Я стал собираться в дорогу, Юля спросила:
— Витяня, может, останешься? Будем жить, работать будешь, да и дети к тебе привязались.
Глядя на эту маленькую, тихую, работящую женщину, на ее повлажневшие голубые глаза, я чувствовал, как капли расплавленного свинца падают мне на сердце, пронизывая его насквозь.
— Я вернусь, Юля. Я обязательно вернусь. Вот только съезжу, проведаю товарища и вернусь.
— Чует, Витя, мое сердце: не вернешься ты. А я, дура, было размечталась.
— Сказал вернусь, значит, вернусь.
Она проводила меня до станции, и я уехал вечерним поездом.
Сердце ее не обмануло. Откуда ей было знать, что я с простреленными ногами валяюсь на нарах в следственном изоляторе города Котовска. И столько меня еще ожидает впереди! И мрачные застенки Изяславского монастыря, новые преступления, зловещие ленинградские «Кресты», «Матросская Тишина» — тюрьма в столице, недалеко от Лубянки, и опять лагеря Сибири, а потом Калмыкии и многое-многое другое. Но об этом я еще ничего не знал, все это было впереди.
— Сейчас поедем в Жмеринку, Дим Димыч, — сказал капитан, — но учти: поезд скорый Москва — София люди солидные, дипломаты разные едут из-за границы, и мы не хотим надевать на тебя наручники…

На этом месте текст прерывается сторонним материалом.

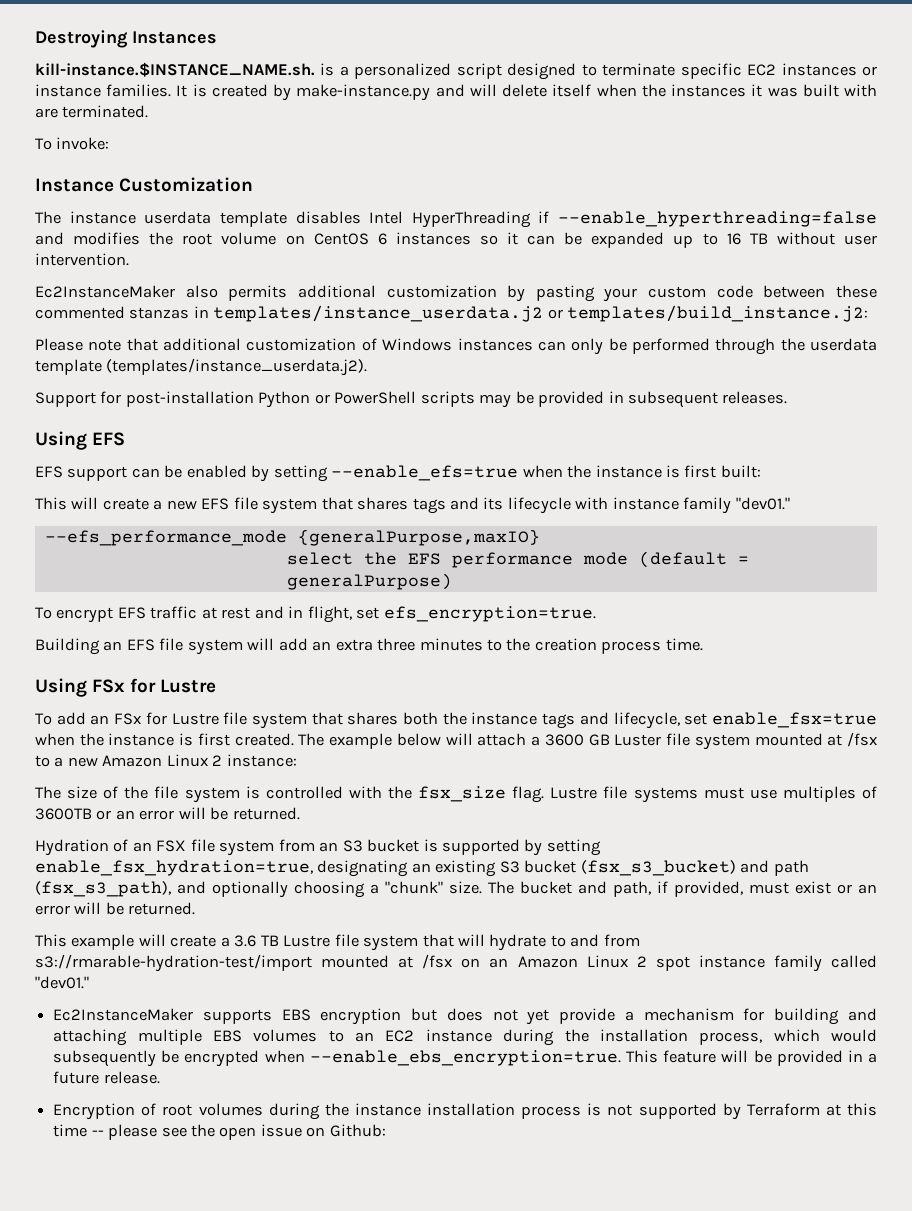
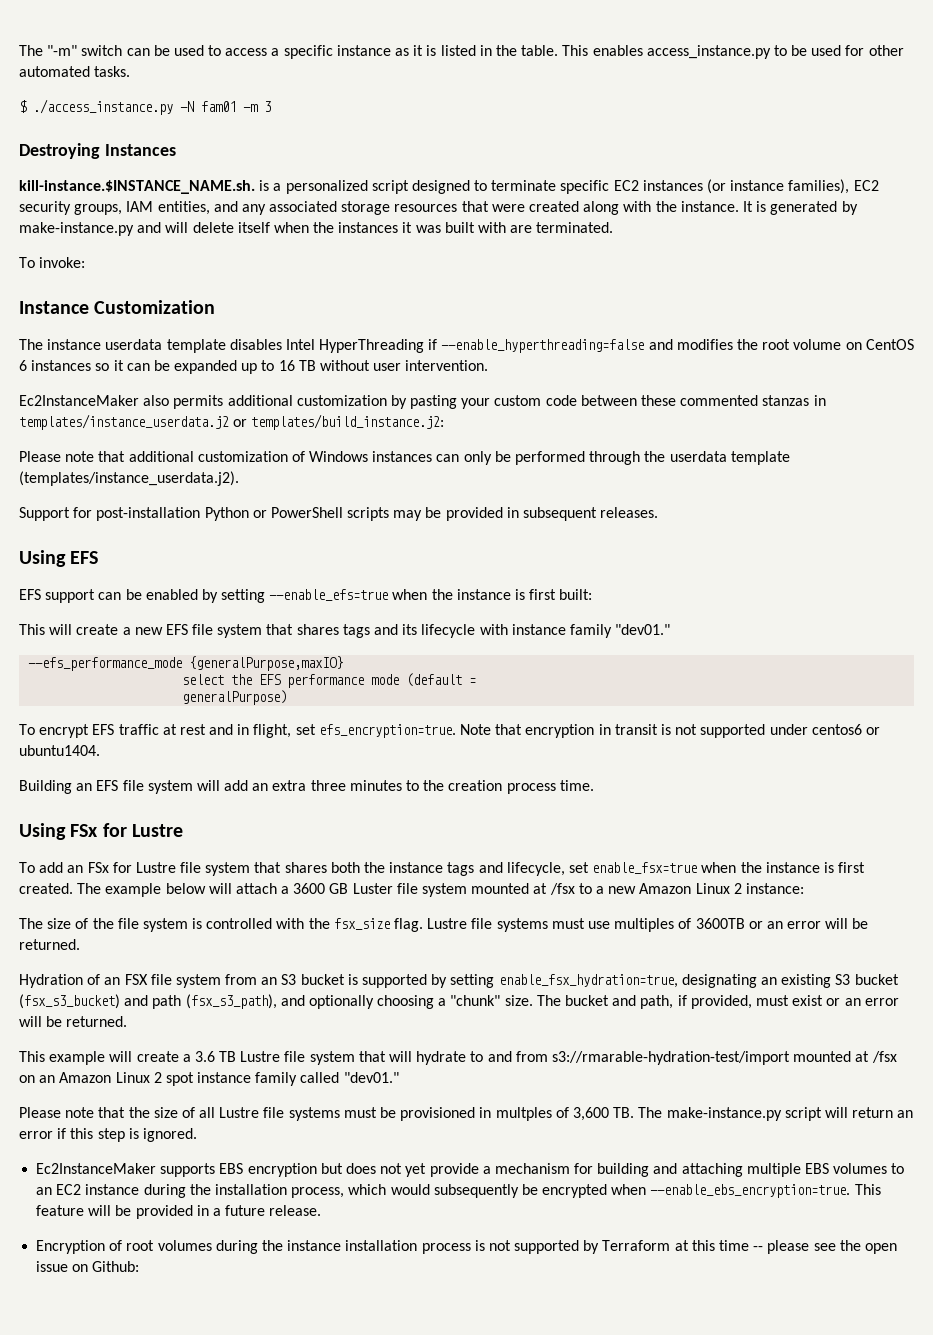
(35, 39) none -> [19,45,904,59] [19,66,131,77] [19,99,271,115] The "-m" switch can be used to access a specific instance as it is listed in the table. This enables access_instance.py to be used for other automated tasks. // $ ./access_instance.py -N fam01 -m 3 //
[862,66,878,76] [35,84,172,97] or instance families. -> [707,179,879,194] [19,201,739,215] (or instance families), EC2 security groups, IAM entities, and any associated storage resources that were created along with the instance.
[211,84,268,97] created -> [770,201,838,215] generated
(596, 614) none -> [460,724,880,738] [19,745,100,756] Note that encryption in transit is not supported under centos6 or ubuntu1404.
(89, 982) none -> [19,1107,914,1121] [19,1128,197,1142] // Please note that the size of all Lustre file systems must be provisioned in multples of 3,600 TB. The make-instance.py script will return an error if this step is ignored.

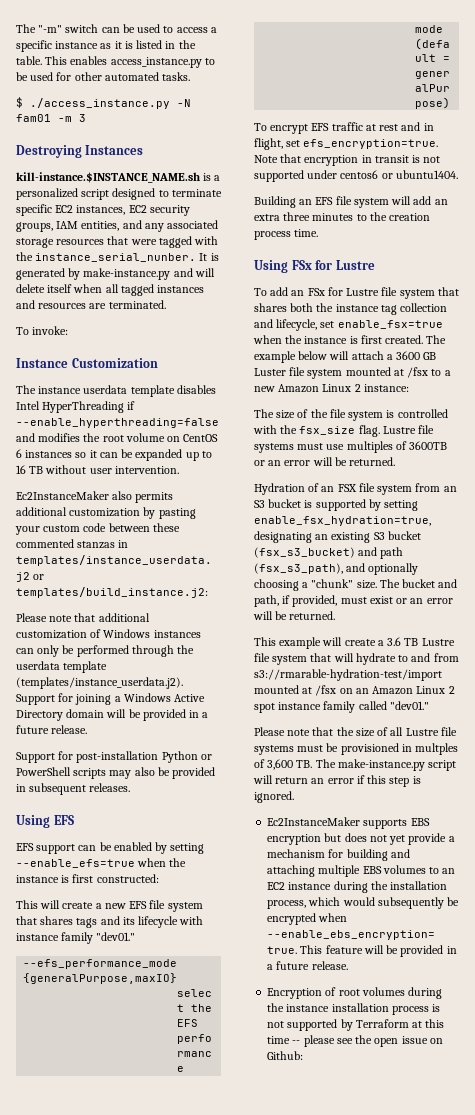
[19,180,255,194] kill-instance.$INSTANCE_NAME.sh. -> [16,172,200,183] kill-instance.$INSTANCE_NAME.sh
[642,179,850,194] instances (or instance families), -> [76,205,126,215] instances,
[529,201,739,215] created along with the instance. -> [158,236,219,248] [16,252,197,262] tagged with the instance_serial_nunber.
[313,222,507,233] the instances it was built with -> [105,284,205,296] [16,300,87,309] all tagged instances and resources
(239, 478) none -> [16,693,206,705] [16,709,209,721] [16,725,88,734] Support for joining a Windows Active Directory domain will be provided in a future release.
(423, 515) none -> [134,767,155,776] also
[559,589,593,600] built: -> [96,874,159,883] constructed:
[447,862,475,876] tags -> [380,303,448,315] tag collection

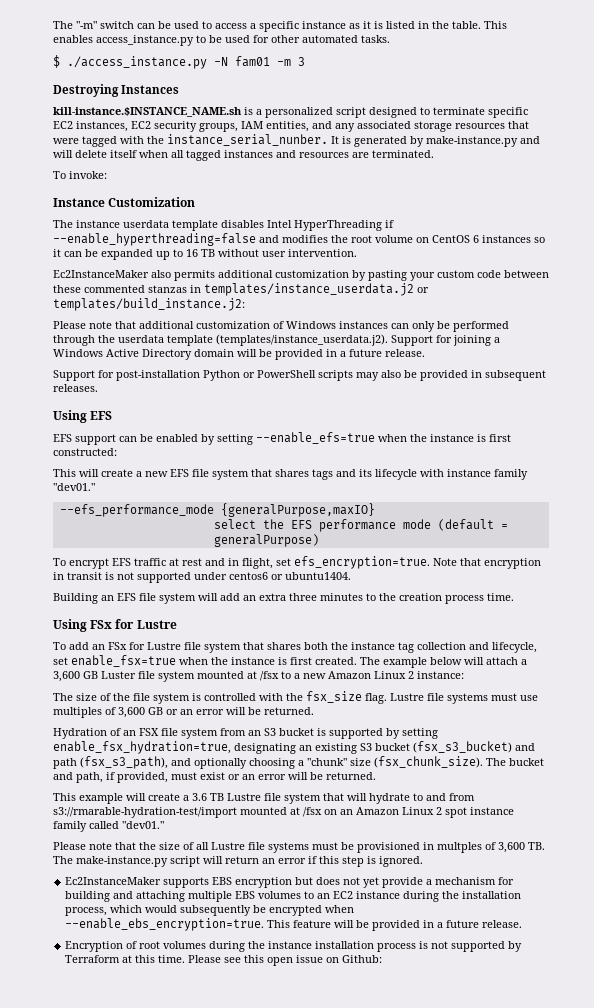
[396,351,421,360] 3600 -> [53,671,80,682] 3,600
[409,441,448,450] 3600TB -> [118,707,163,718] 3,600 GB
[356,580,377,589] size. -> [350,756,483,768] size (fsx_chunk_size).
[267,1035,373,1047] time -- please see the -> [158,955,265,963] time. Please see this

Но капитан не договорил, я не выдержал, залупился:
— Капитан, можете надеть кандалы. Их как раз не хватает на мои ноги. За месяц нахождения в изоляторе меня ни разу в баню не сводили, скотство какое-то, издевательство. Раны на ногах загноились, черви уже завелись и дожирают мои ноги. Так вы наденьте еще кандалы. Мне не привыкать. Довелось мне их потаскать на Мамаканских рудниках в Бодайбо. Ох, мы тогда вашего брата ментов и «дубаков» побили хорошо. Правда, и наших, полегло сотни две, косили нас из автоматов и пулеметов, патроны не жалели. Помню, как вы их, еще живых и теплых, в яму на «участке номер три» зарывали в спешке, как в лучшие сталинские времена. Боялись неприятностей за восстание зеков в зоне да и за свои погоны тряслись. Все потом списали на «черную масть», воров в законе. Меня и еще несколько товарищей-зеков и заковали в кандалы. А мы вообще были ни при чем. Сами довели зеков голодом да издевательствами.
— Ну ты, парень, кончай базар. Я вижу, ты экземпляр довольно редкий, такой самородок в МВД СССР на особом счету. Я сам уважаю таких, хотя не без удовольствия всадил бы тебе пулю в лоб. Поэтому слушай: сейчас тебя сводят в баню, и поедем. Но я лично тебя предупреждаю: малейшее твое неправильное движение или вздумаешь бежать, стреляю без предупреждения, но уже не по ногам, ты это учти, есть приказ, — сказал капитан.
— Одна просьба, начальник: будешь стрелять, не промахнись, бей в сердце. Ну да ладно, капитан, не обижайся. Пойми и ты меня, нервы ни к черту, не по курортам всю жизнь мотаюсь. А бежать — куда бежать на этих костылях, болят здорово.
После того как я помылся в бане, сели в «черный воронок» и приехали на железнодорожную станцию. Вскоре подошел скорый, втроем сели в поезд, вошли в купе. Я огляделся: обстановка люкс, мягкие сиденья. В жизни не ездил в таких поездах. После тюремных нар просто рай земной. Но для этого чего-то не хватало.
В купе, помимо капитана, лейтенанта и меня, был еще один мужчина высокого роста. Когда поезд тронулся, я спросил его:
— Ну, как жизнь за границей, браток? Я несколько раз тоже собирался попасть туда, да все как-то неудачно.